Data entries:
====================

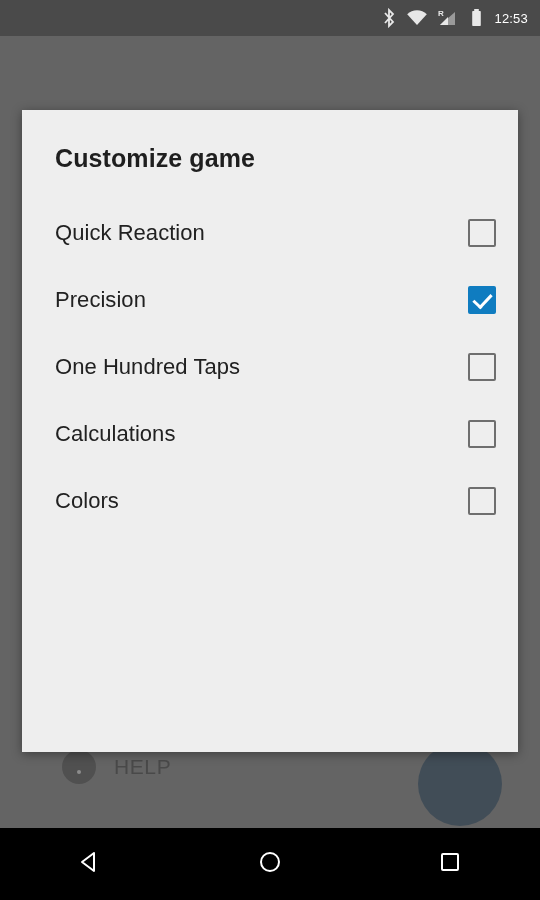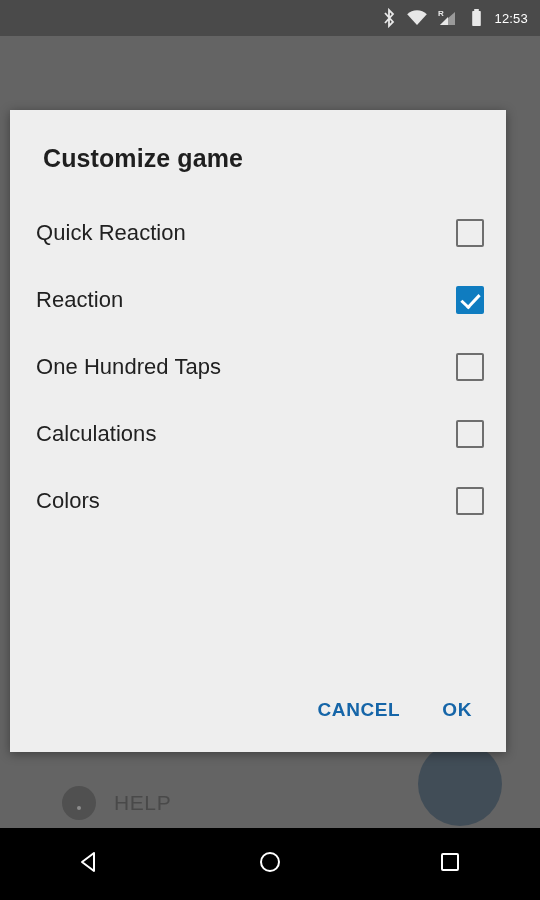"Customize game" #dialog { left: 10px -> 22px }
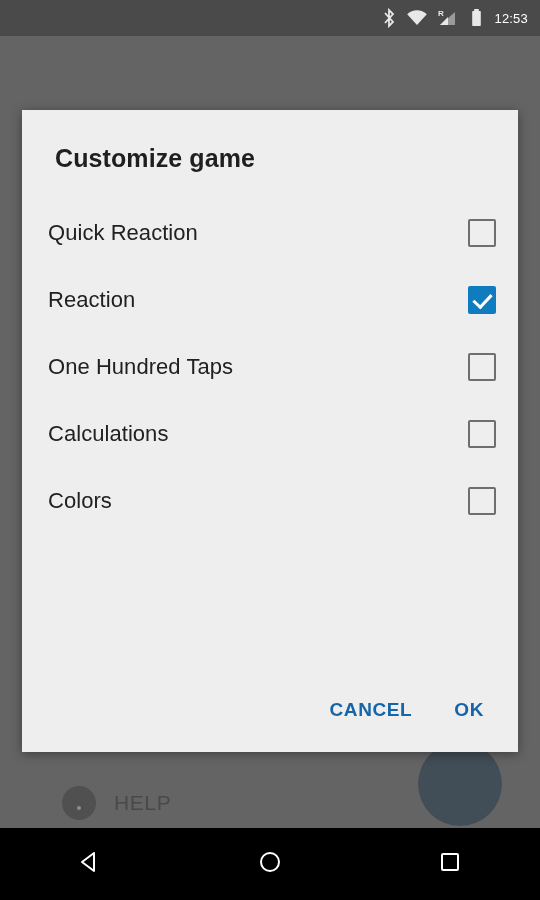"Quick Reaction" .option-row { padding: 0 22px 0 26px -> 0 22px 0 33px }
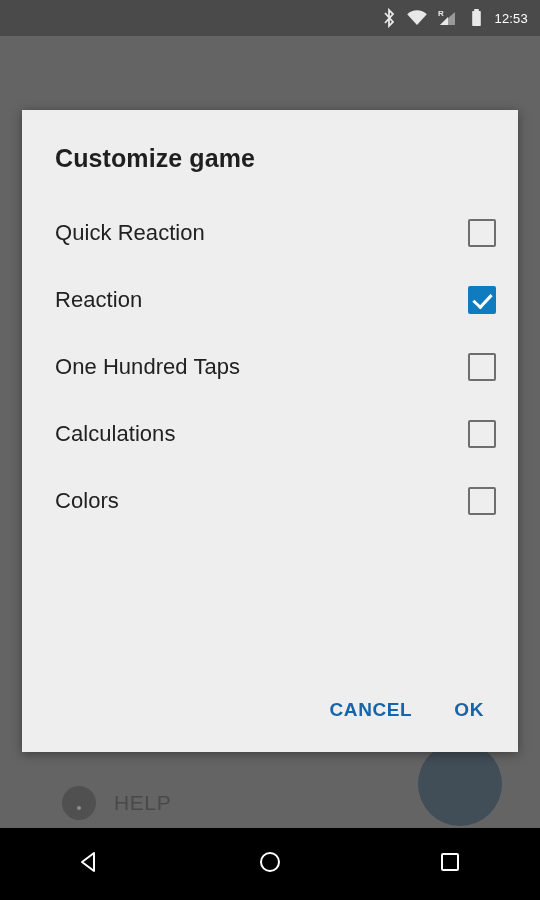"Reaction" span.option-label { text: Reaction -> Precision }
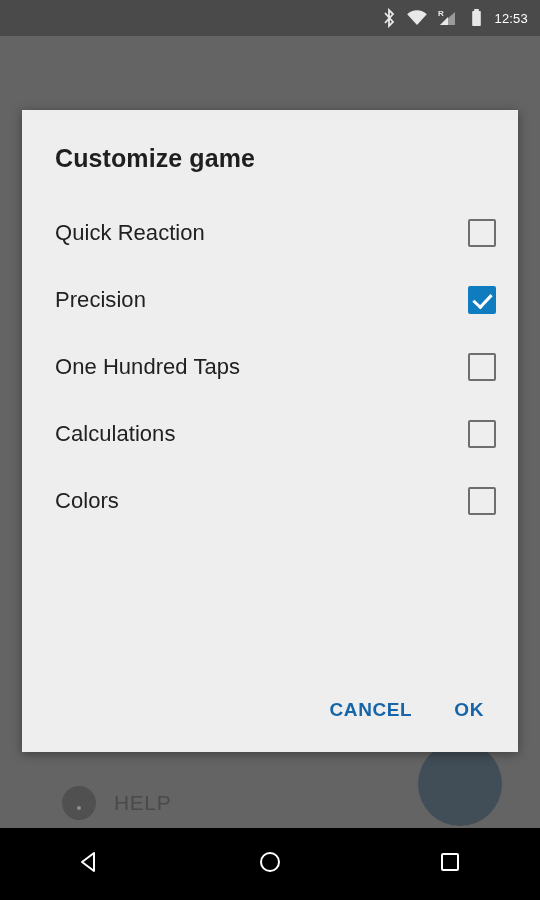"CANCEL" div { html: <div> <button>CANCEL</button> <button>OK</button> </div> -> none }
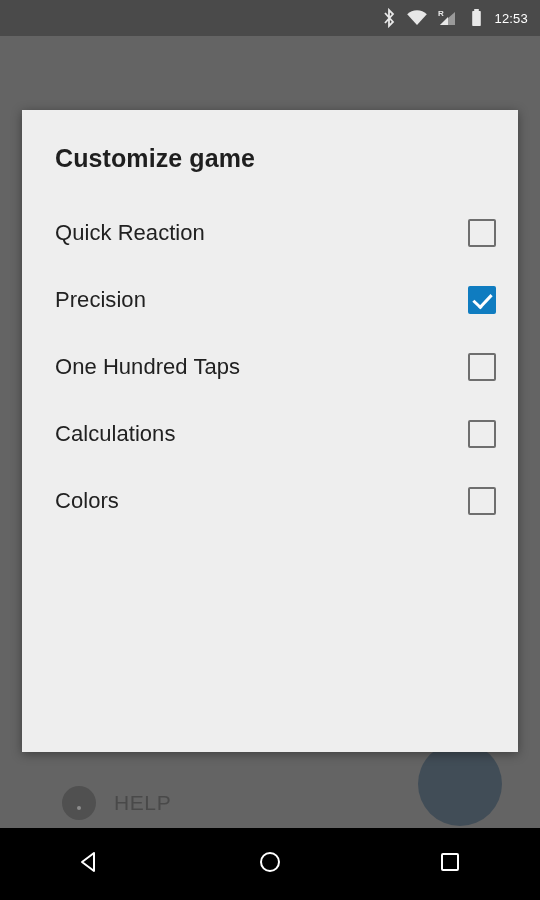"HELP" #help-row { margin-top: 36px -> none }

====================

[Exercise instructions] Output a verbatim copy of all entries above; no pictures go in it.

[Exercise answer]
"Customize game" #dialog { left: 10px -> 22px }
"Quick Reaction" .option-row { padding: 0 22px 0 26px -> 0 22px 0 33px }
"Reaction" span.option-label { text: Reaction -> Precision }
"CANCEL" div { html: <div> <button>CANCEL</button> <button>OK</button> </div> -> none }
"HELP" #help-row { margin-top: 36px -> none }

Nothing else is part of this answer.